On my Sony 1272, I assume the optical focus is with the lenses (R1/R2, Etc) So what is beam focus and how is it done?


"Beam astigmation fine tunes the electron beam lens to create a uniform electron spot with with minimal flaring. Poor astigmation can make electron beam focus impossible."


I think I understand that astigmatism is adjusted with the 2 and 4 pole magnets. If this is the case then how is the electon beam focused?


"The CPC have 2, 4, or 6 magnetic poles, but don't confuse that with the number tabs on the rings. One cannot actually see the poles. By varying the angle between the two rings of a pair (moving tabs in opposite directions) one varies the intensity of the effect.

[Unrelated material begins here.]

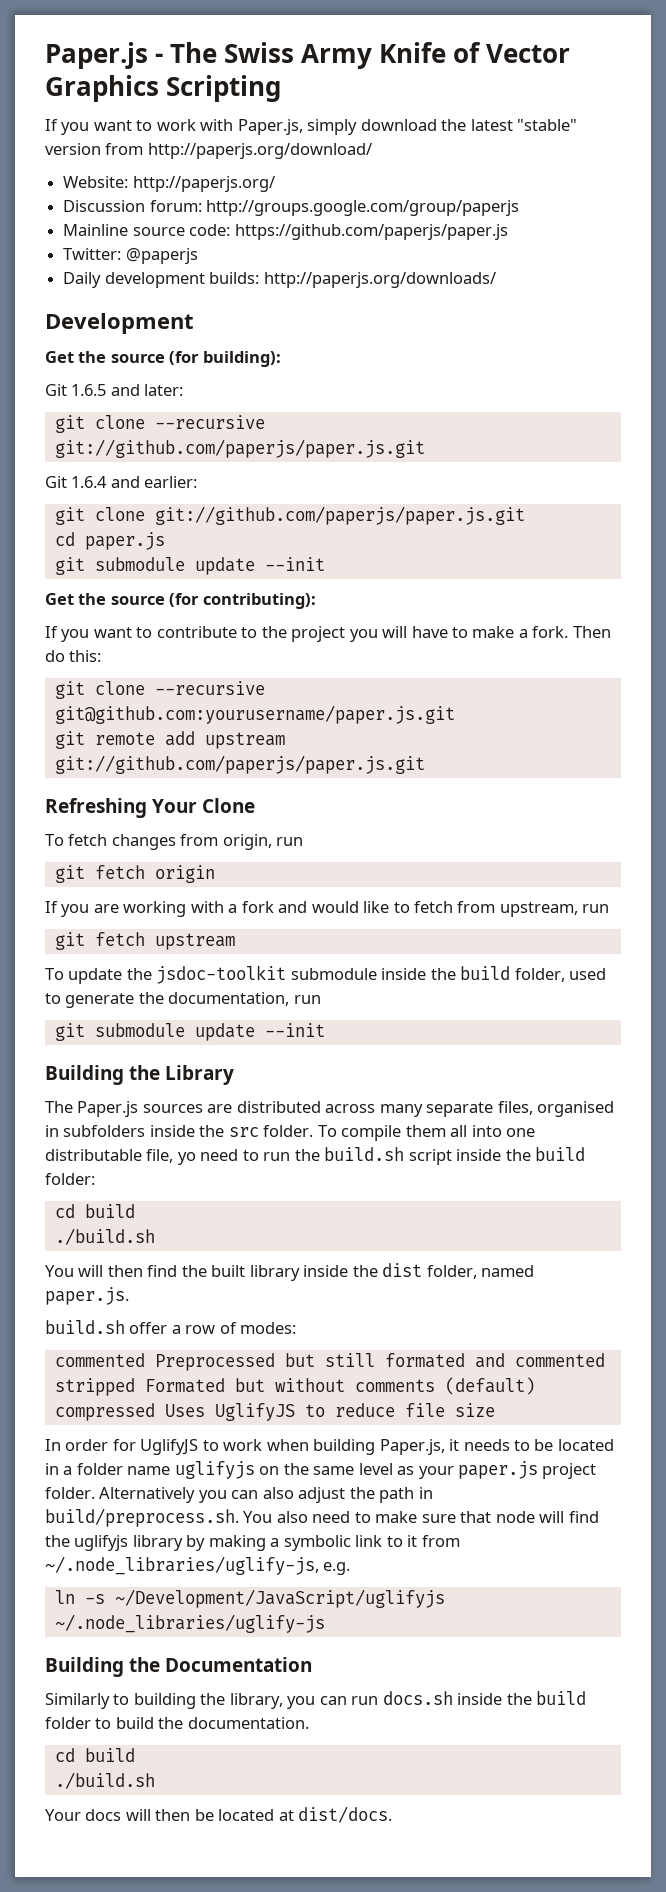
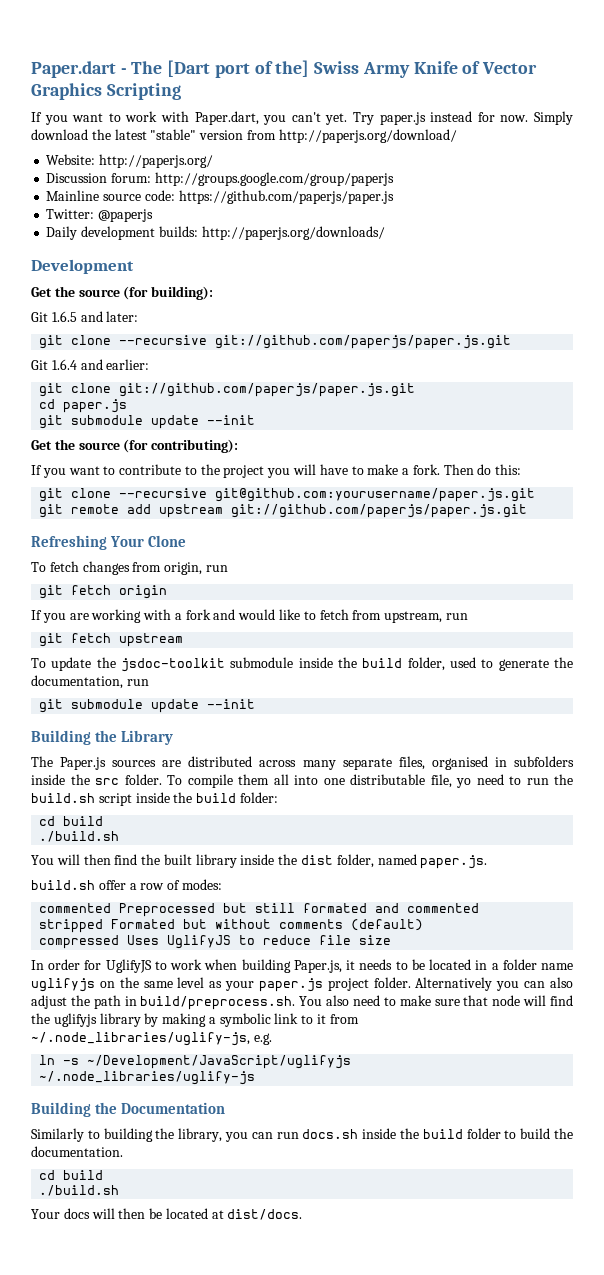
[45,42,148,69] Paper.js -> [31,61,116,78] Paper.dart
(218, 52) none -> [167,60,310,78] [Dart port of the]
[237,119,358,135] Paper.js, simply -> [194,111,574,125] Paper.dart, you can't yet. Try paper.js instead for now. Simply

Rotating a pair about the axis of the tube neck (moving tabs in same direction) changes the directionality of the effect. "


OK, I got this one, the 2 and 4 pole adjust the shape and intensity of the dot.


"The 4 Pole alters the ovalness of the electron beam lens. Adjust this while displaying a dot pattern while contrast is moderately high. Intentionally UNDER focus the electron beam making the dots into uniform blobs"


So to focus or under focus the electron beam I use the lenses? I'm really confused.


"Display a bright window pattern and intentionally defocus the electron beam to make the scan lines disappear. Adjust center optical focus while viewing the screen through binoculars. "


I think all of my questions have to do with the difference between optical focus (using the lenses I assume), adjusting the shape of the electron beam (known as astigmatism and adjusted with the 2 and 4 pole magnets), and then focusing this perfectly shaped dot. So how do I focus the dot? Is adjusting the 2 and 4 pole, also know as astigmatism the same as electron beam focus?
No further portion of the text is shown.